**What you should do:**
Transcribe exactly, and only, the lines that run from the one containing "GINGHAM ROSE PINK" through the end of the records.

**Dataset entries:**
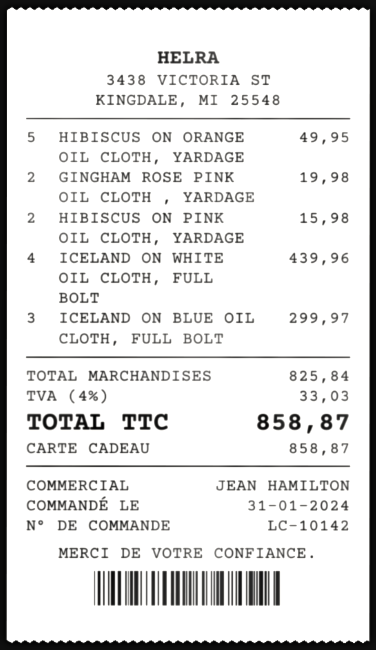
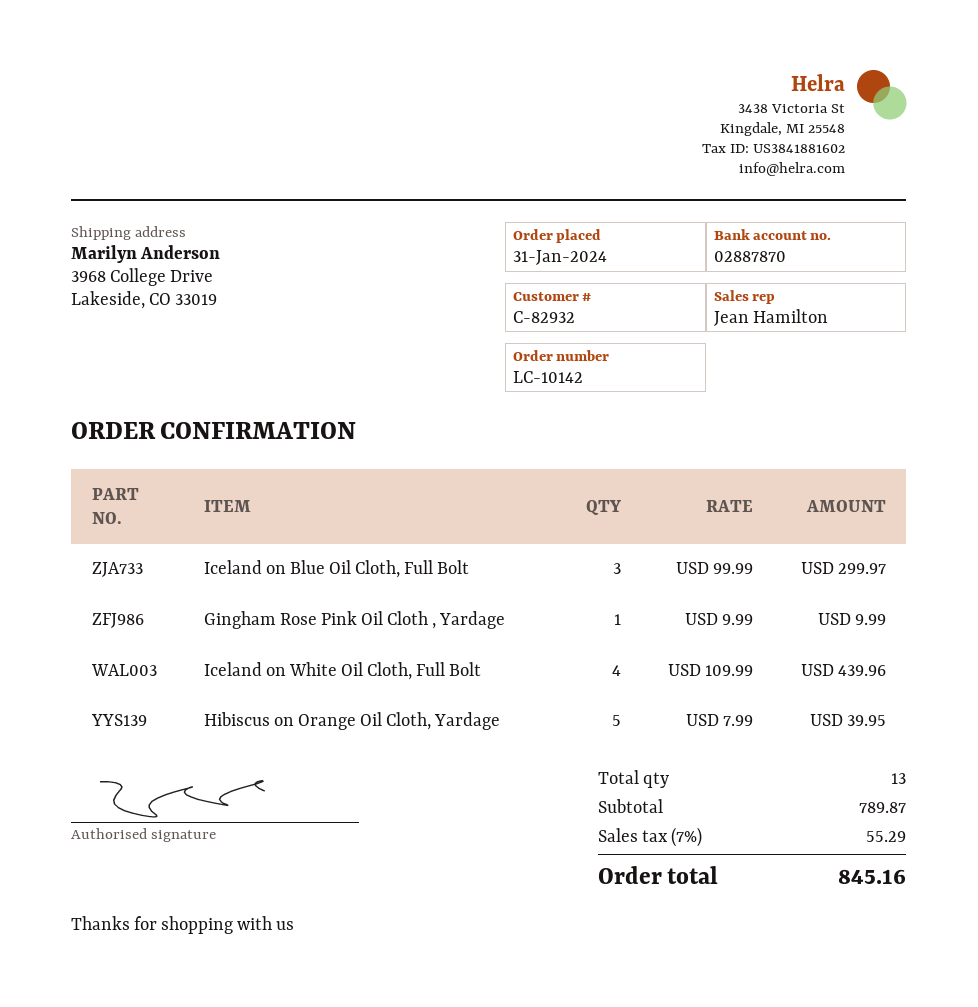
HIBISCUS ON ORANGE OIL CLOTH, YARDAGE: 5 for 49.95 -> 5 for 39.95
GINGHAM ROSE PINK OIL CLOTH , YARDAGE: 2 for 19.98 -> 1 for 9.99
HIBISCUS ON PINK OIL CLOTH, YARDAGE: 2 for 15.98 -> none
subtotal: 825.84 -> 789.87
tax: 4% = 33.03 -> 7% = 55.29
total: 858.87 -> 845.16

**Output for this task:**
GINGHAM ROSE PINK OIL CLOTH , YARDAGE: 2 for 19.98 -> 1 for 9.99
HIBISCUS ON PINK OIL CLOTH, YARDAGE: 2 for 15.98 -> none
subtotal: 825.84 -> 789.87
tax: 4% = 33.03 -> 7% = 55.29
total: 858.87 -> 845.16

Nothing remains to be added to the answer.